However, at the same time, the Los Angeles Mounted Rifles, the sole Confederate military unit that was raised in a free state, was planning to escape Los Angeles, cut through Arizona Territory, and arrive in Texas, where they could join the Confederacy. Their fellow rebels’ plan to take Los Angeles concerned the leaders of the Mounted Rifles, who did not want Federal attention upon them as they planned to leave California. As such, Sheriff Sanchez, a high-ranking member in both groups, persuaded the Monte boys to postpone any demonstration of force in Los Angeles, allowing those who wished to go east and fight, including Alonzo Ridley, another Undersheriff of Los Angeles, to leave and serve with Johnston (indeed, Ridley was by Johnston’s side when the General died at Shiloh).[17]
Despite their public advocation of secessionism, most of the Confederates of Los Angeles remained in office, likely due to their local popularity. Tomás Sanchez was re-elected as Sheriff in 1863 and 1865, serving in the position until 1867. Henry Hamilton was elected to the state Legislature. Cameron Thom, one of the Mounted Riflemen, became a captain in the Confederate Army, returned to Los Angeles after the war, and served as mayor of the city from 1882 to 1884.[18] Astonishingly, the state did not ratify the Fourteenth Amendment until 1959, and only ratified the Fifteenth Amendment in 1962 after the Democrat-dominated legislature rejected it in 1870. As was true across much of the defeated South, Confederate sympathizers still managed to prevail within the state long after the guns fell silent. Some historians, including Heather Cox Richardson, have argued that the outstanding issues behind the Civil War remained contested in the West, most notably the nature of state versus federal authority. For example, according to Richardson, many southern Democrats believed that the geographic isolation of the region meant that it was the only location free from the “dictatorial” Republican government in Washington, suggesting that the post-war West was the natural ideological successor to the idea of “states’ rights” so central to the Confederate mythos and thus, a location for former Confederates to continue fighting for their “Lost Cause.” Perhaps none can summarize the nature of these attitudes better than King, who declared vehemently in 1865, “we have been and are yet secessionist.” Indeed, the strong sympathy towards the South in a postbellum California demonstrates how, though now transformed to become political and ideological, the battles of late 19th-century America extended across the continent to the embattled forgotten front.

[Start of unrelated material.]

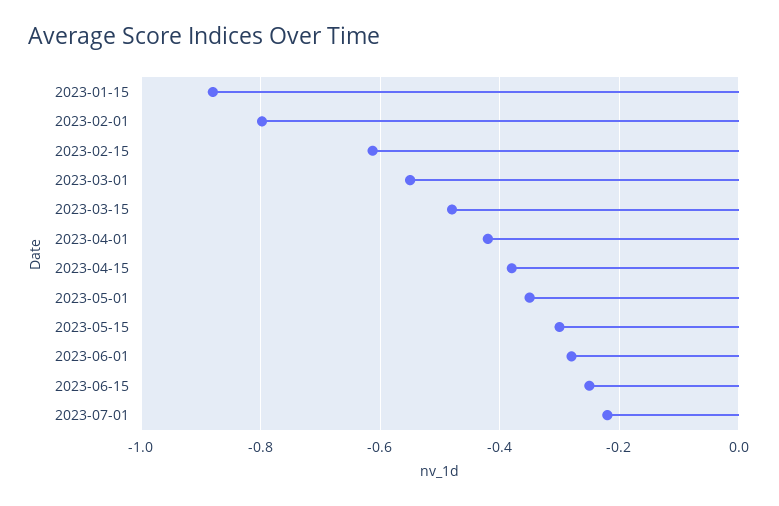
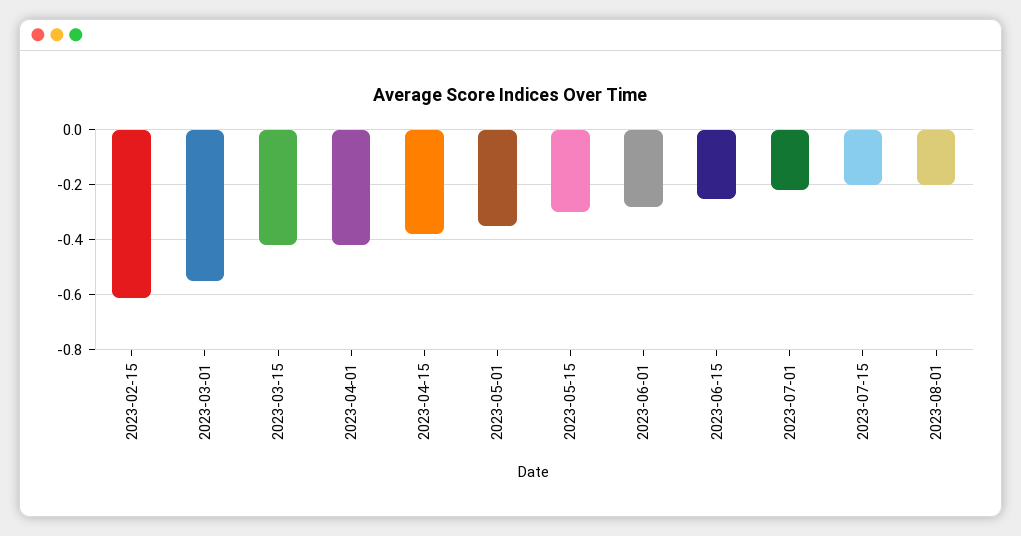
2023-01-15: -0.88 -> none
2023-02-01: -0.8 -> none
2023-03-15: -0.48 -> -0.425
2023-07-15: none -> -0.2
2023-08-01: none -> -0.2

[1]In this article, Southern California is defined as the historical counties of San Luis Obispo, Santa Barbara, Los Angeles, San Bernadino, and San Diego.
[2] Library of Congress, “From Gold Rush to Golden State,” https://www.loc.gov/collections/california-first-person-narratives/articles-and-essays/early-california-history/from-gold-rush-to-golden-state/
[3] Ibid
[4]It is worth noting that in 1864, Lincoln received about 42% of the vote in Los Angeles County, about 80.6% in Santa Barbara County, and about 32.7% of the vote in San Bernadino County, all of which represented significant changes within the voter base from the prior election, suggesting a broader change in attitudes amongst Southern Californians (mostly in favor of Lincoln and the war effort) over the course of the Civil War.
[5] United States Census Bureau. “State of California, 1860 Census.” https://www2.census.gov/library/publications/decennial/1860/population/1860a-06.pdf
[6] The five counties referred to as “Southern California” in this piece: San Luis Obispo, Santa Barbara, Los Angeles, San Diego, and San Bernadino.
[7] Walters, “Confederates in Southern California,” 46-47.
[8] Waldie, D.J, “‘We Have Been and Are Yet Secessionist’- Los Angeles When the Civil War Began,” KCET, July 10, 2017, https://www.kcet.org/shows/lost-la/we-have-been-and-are-yet-secessionist-los-angeles-when-the-civil-war-began
[9] Drum Barracks. “California in the Civil War.” https://www.drumbarracks.org/index.php/en/history/california-in-the-civil-war
[10] Walters, “Confederates in Southern California,” 44.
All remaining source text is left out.